ProtoQuant: Quantization of Prototypical Parts For General and Fine-Grained Image Classification

TL;DR

ProtoQuant addresses the interpretability-explainability gap in large-scale image classification by grounding prototypical parts in a discrete concept codebook learned with a Vector-Quantized Variational Autoencoder (VQ-VAE) style mechanism while keeping the backbone frozen. It replaces the traditional classifier head with a modular concept-based head, comprising concept matching, activation mapping, and a nonnegative concept-to-class mapping, trained in two stages to ensure stability and grounding. The approach achieves robust prototype stability against perturbations and demonstrates competitive accuracy on ImageNet and strong performance on fine-grained benchmarks, all while enabling efficient model editing and pruning. By tying predictions to a finite vocabulary of human-understandable concepts, ProtoQuant provides reliable, localized explanations suitable for auditing and deployment in high-stakes settings, with clear improvements in scalability and interpretability over prior prototypical-part methods.

Abstract

Prototypical parts-based models offer a "this looks like that" paradigm for intrinsic interpretability, yet they typically struggle with ImageNet-scale generalization and often require computationally expensive backbone finetuning.
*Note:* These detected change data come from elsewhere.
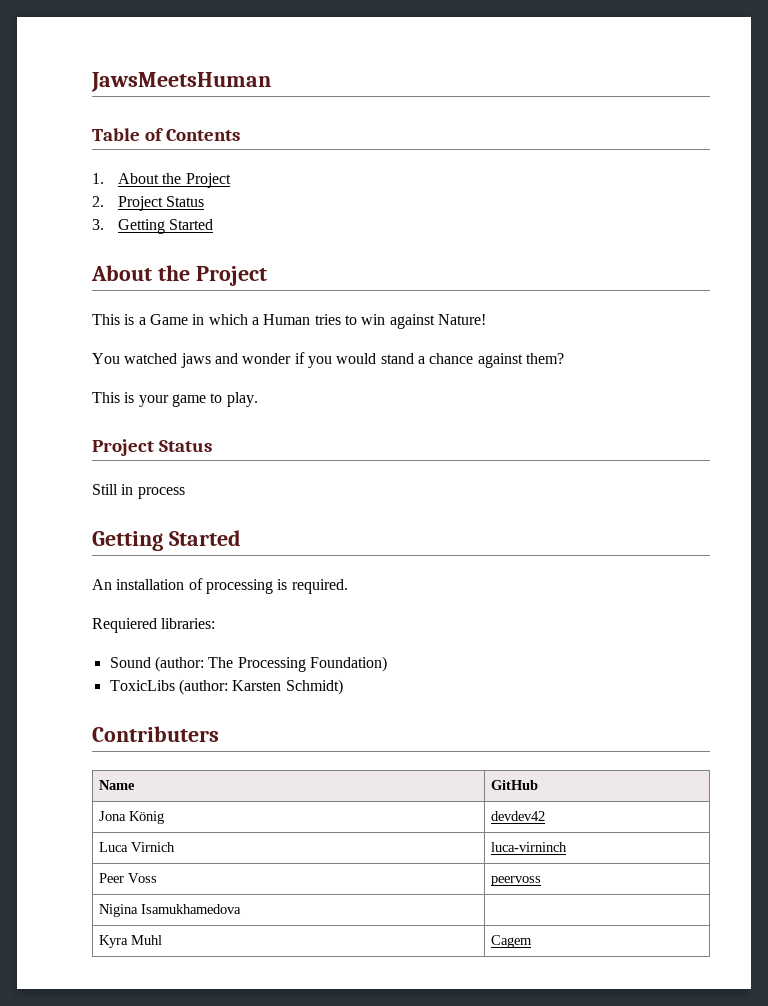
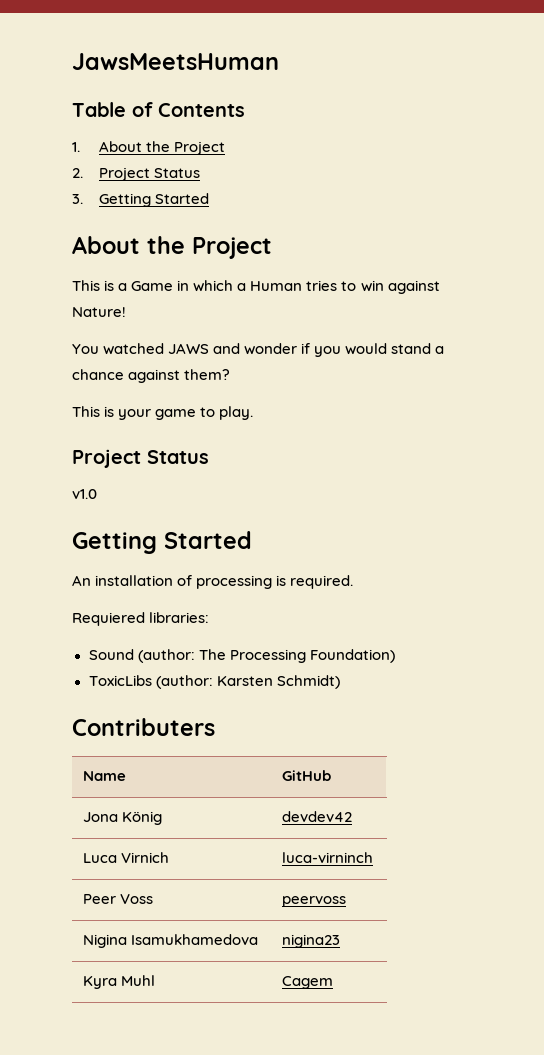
- You watched jaws and wonder if you would stand a chance against them?
+ You watched JAWS and wonder if you would stand a chance against them?
- Still in process
+ v1.0
- Nigina Isamukhamedova |
+ Nigina Isamukhamedova | nigina23

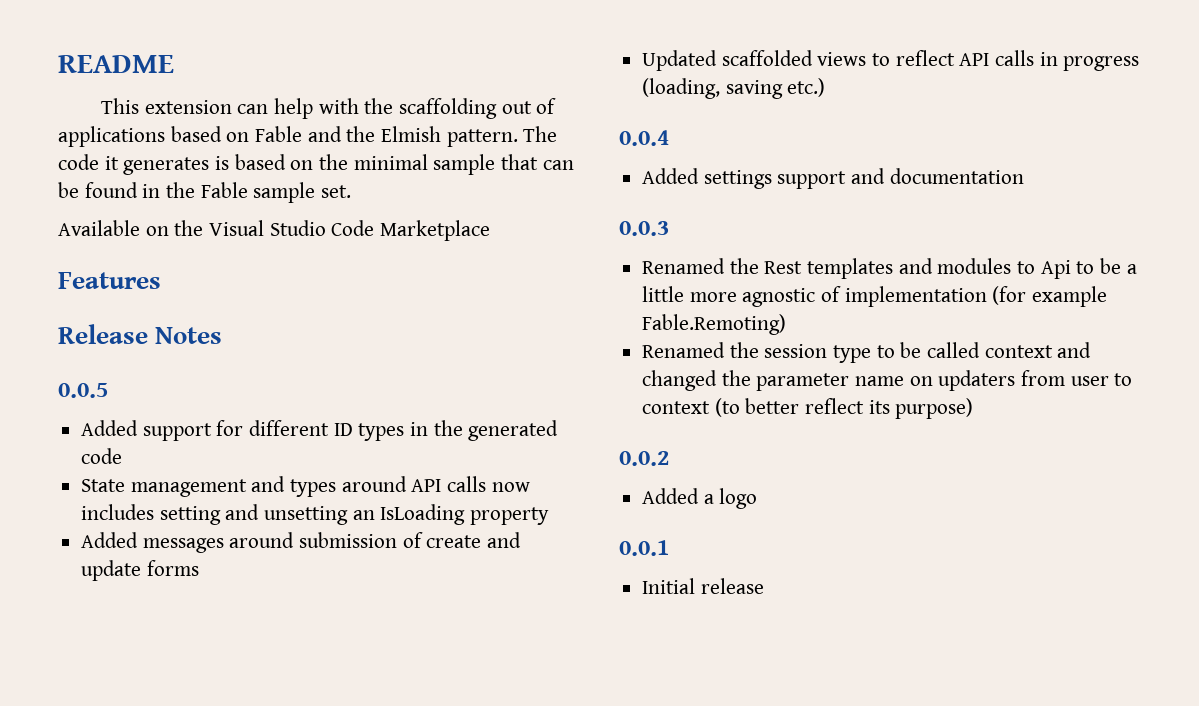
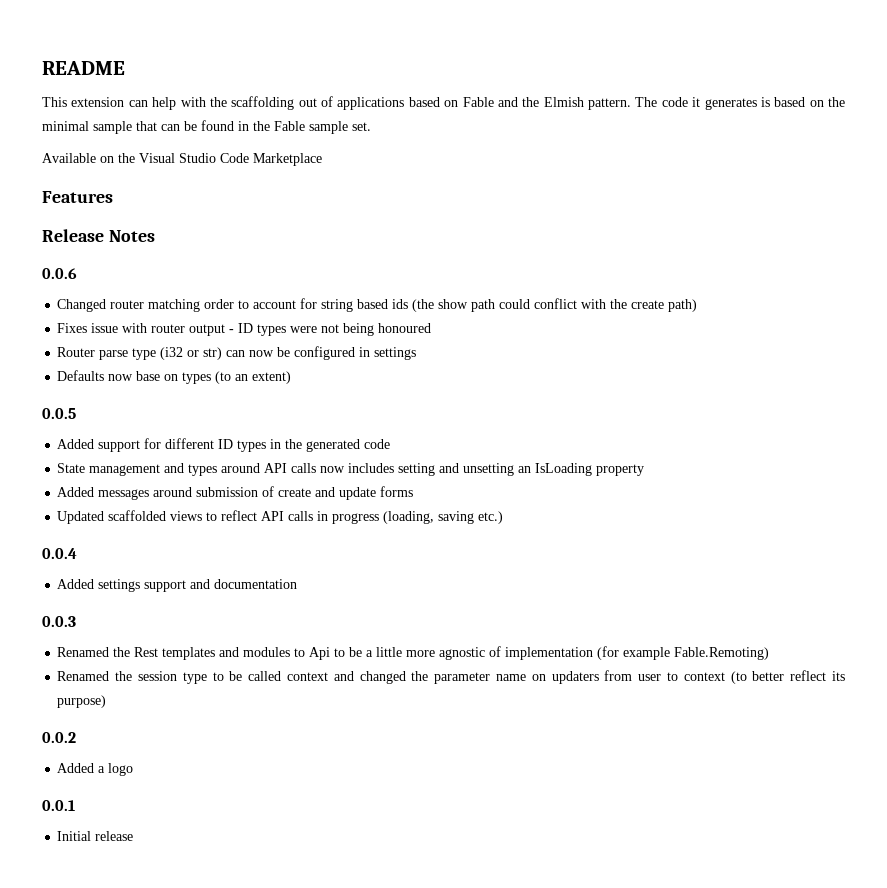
+ 0.0.6
+ Changed router matching order to account for string based ids (the show path could conflict with the create path)
+ Fixes issue with router output - ID types were not being honoured
+ Router parse type (i32 or str) can now be configured in settings
+ Defaults now base on types (to an extent)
Furthermore, existing methods frequently suffer from "prototype drift," where learned prototypes lack tangible grounding in the training distribution and change their activation under small perturbations. We present ProtoQuant, a novel architecture that achieves prototype stability and grounded interpretability through latent vector quantization. By constraining prototypes to a discrete learned codebook within the latent space, we ensure they remain faithful representations of the training data without the need to update the backbone. This design allows ProtoQuant to function as an efficient, interpretable head that scales to large-scale datasets. We evaluate ProtoQuant on ImageNet and several fine-grained benchmarks (CUB-200, Cars-196). Our results demonstrate that ProtoQuant achieves competitive classification accuracy while generalizing to ImageNet and comparable interpretability metrics to other prototypical-parts-based methods.
Paper Structure (32 sections, 11 equations, 19 figures, 8 tables)

This paper contains 32 sections, 11 equations, 19 figures, 8 tables.

Figures (19)

  • Figure 1: Standard ProtoPNet-based models (e.g. PIP-Net) exhibit representational instability: modifying a local region of an image can cause a drastic shift in the highest-activating prototypes, even if the modification is in a non-relevant area. Contrary, ProtoQuant maintains stable activations despite input modifications.
  • Figure 2: Architecture of ProtoQuant. Our model consists of a frozen backbone $\phi$ that produces feature map $\phi(x)$ from input image $x$. Then each feature vector $z_{ij}$ is compared with prototypical parts from learned codebook $C$ through a mapping function $m$. As a result, we obtain concept activation maps $p$ over which we take the maximum value to obtain concept presence scores $s$, where $s_m$ corresponds to the probability of a presence of code $c_m$. Lastly, those score are multiplied with classification matrix $W$ to obtain final logit values.
  • Figure 3: Training of ProtoQuant is in two stages. The first one focuses on training a codebook to obtain meaningful prototypical parts, while the second switches original head with sparse and non-negative classification matrix to ensure interpretability.
  • Figure 4: Visualization of the top 3 activated prototypes from ProtoQuant on an example from CUB-200.
  • Figure 5: Representative prototypical explanations on ImageNet. The input (daisy) is shown in the first column, with rows visualizing the most important prototypical parts via their nearest neighbors in the training set (columns 2–5). The activation of patches from multiple distinct classes for a single prototype highlights the capacity of ProtoQuant for inter-class concept sharing, where visual primitives are leveraged as a universal basis for classification.